• YOUR GOAL: Please repeat only the lines below starting at the line that holds "top: 24px ->" and ending at the line that holds "text: 15 ->", exactly, with both of those lines included and every picture omitted.

• GIVEN ENTRIES:
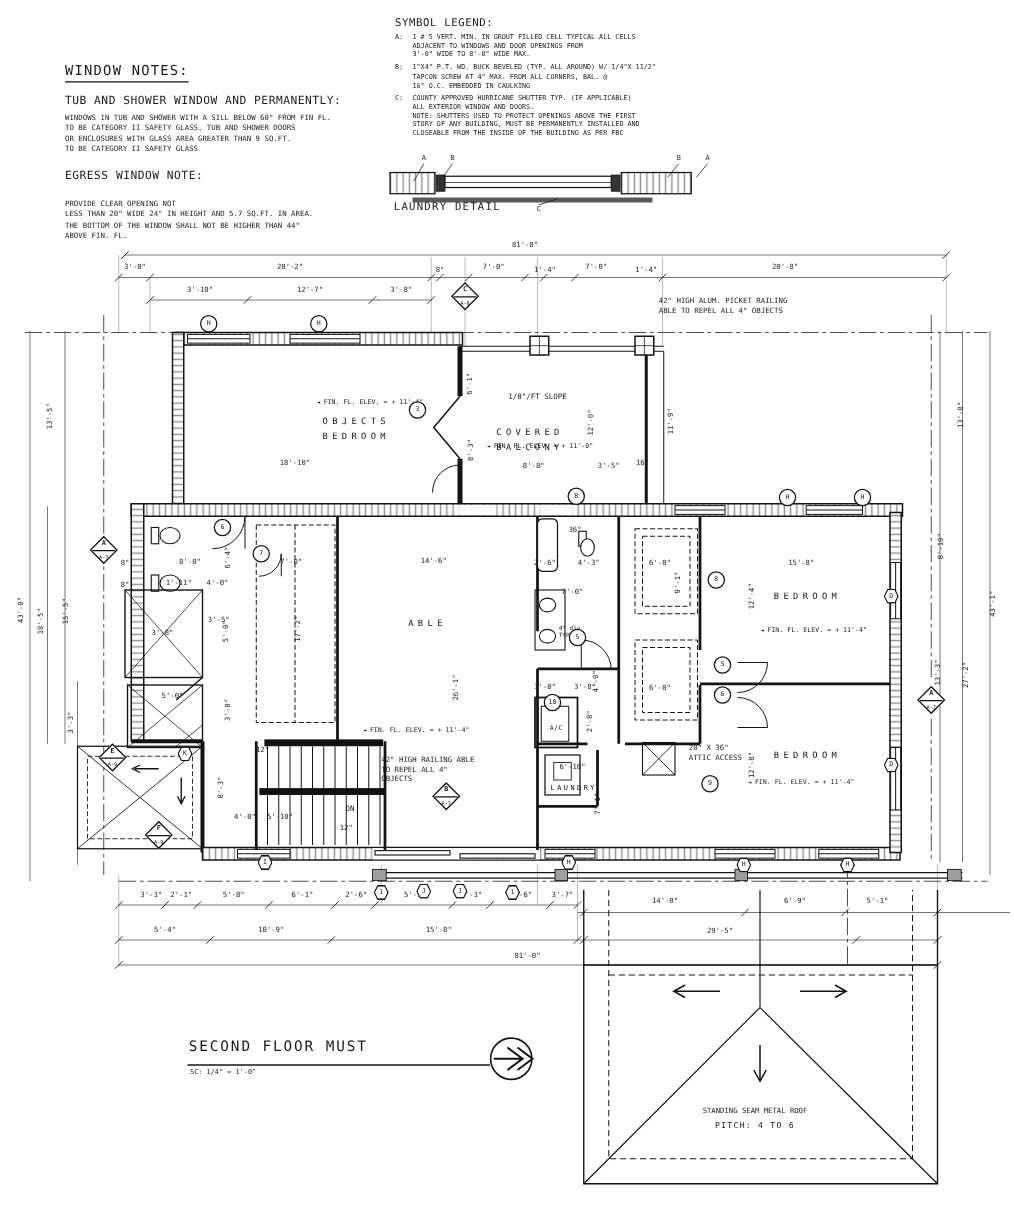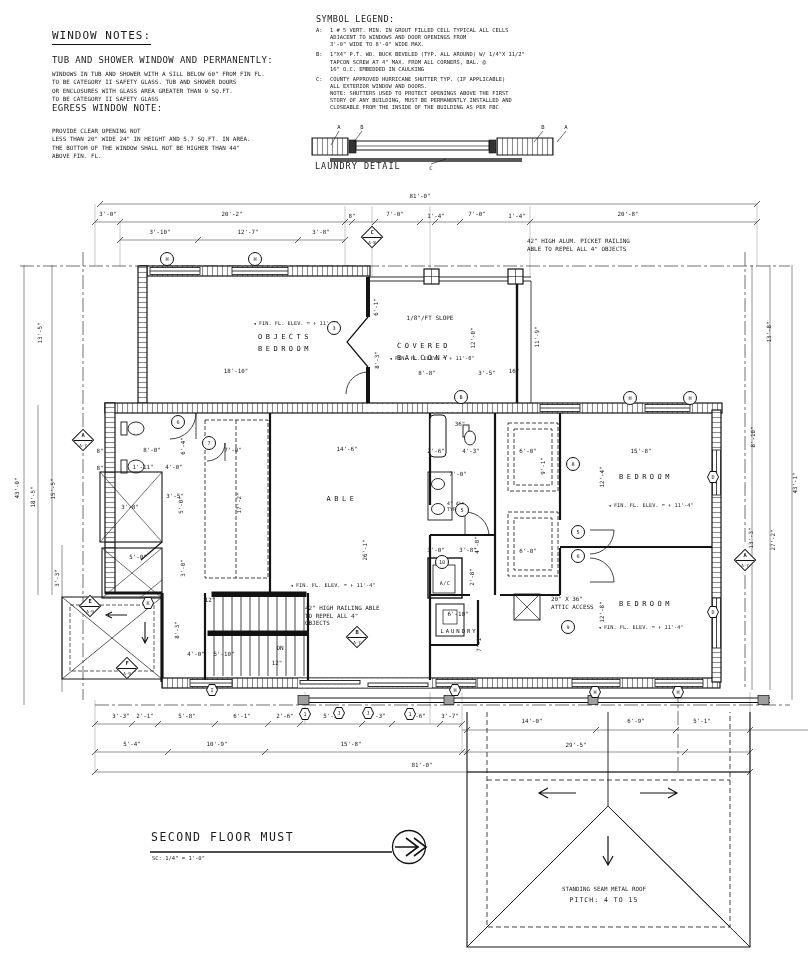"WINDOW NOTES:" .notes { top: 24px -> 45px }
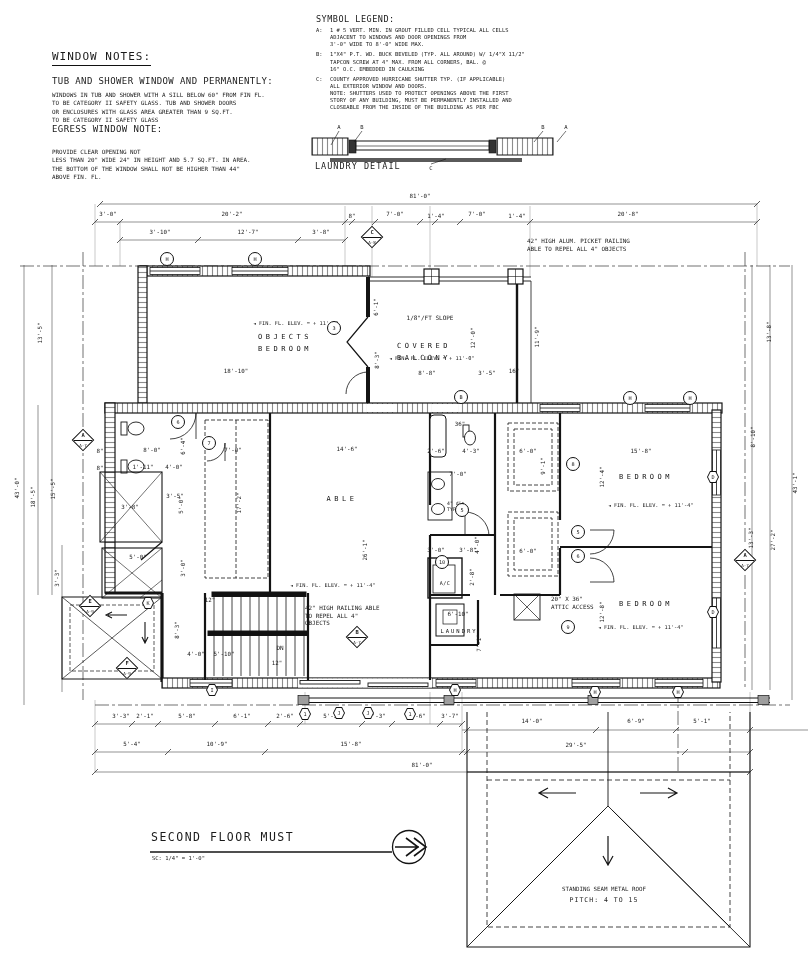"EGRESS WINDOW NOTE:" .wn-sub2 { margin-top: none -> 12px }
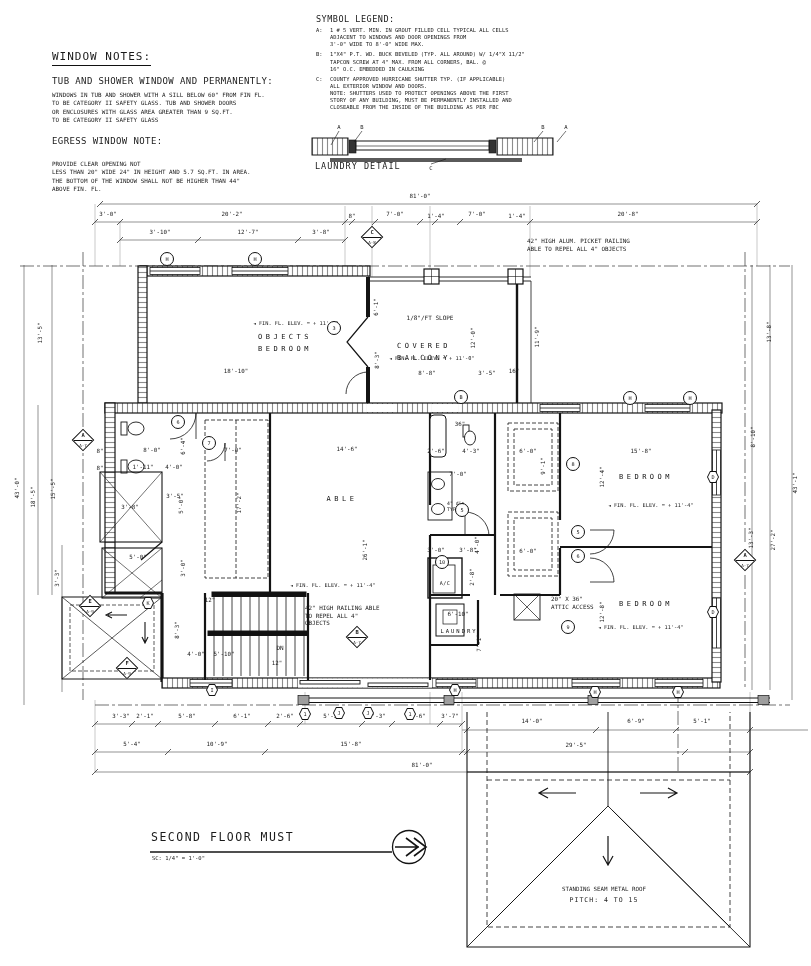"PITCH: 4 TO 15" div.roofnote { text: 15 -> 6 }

* * *

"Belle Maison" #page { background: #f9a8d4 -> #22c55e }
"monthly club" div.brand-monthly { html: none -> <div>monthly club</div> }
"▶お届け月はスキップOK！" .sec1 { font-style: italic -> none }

• EXERCISE RESULT:
"WINDOW NOTES:" .notes { top: 24px -> 45px }
"EGRESS WINDOW NOTE:" .wn-sub2 { margin-top: none -> 12px }
"PITCH: 4 TO 15" div.roofnote { text: 15 -> 6 }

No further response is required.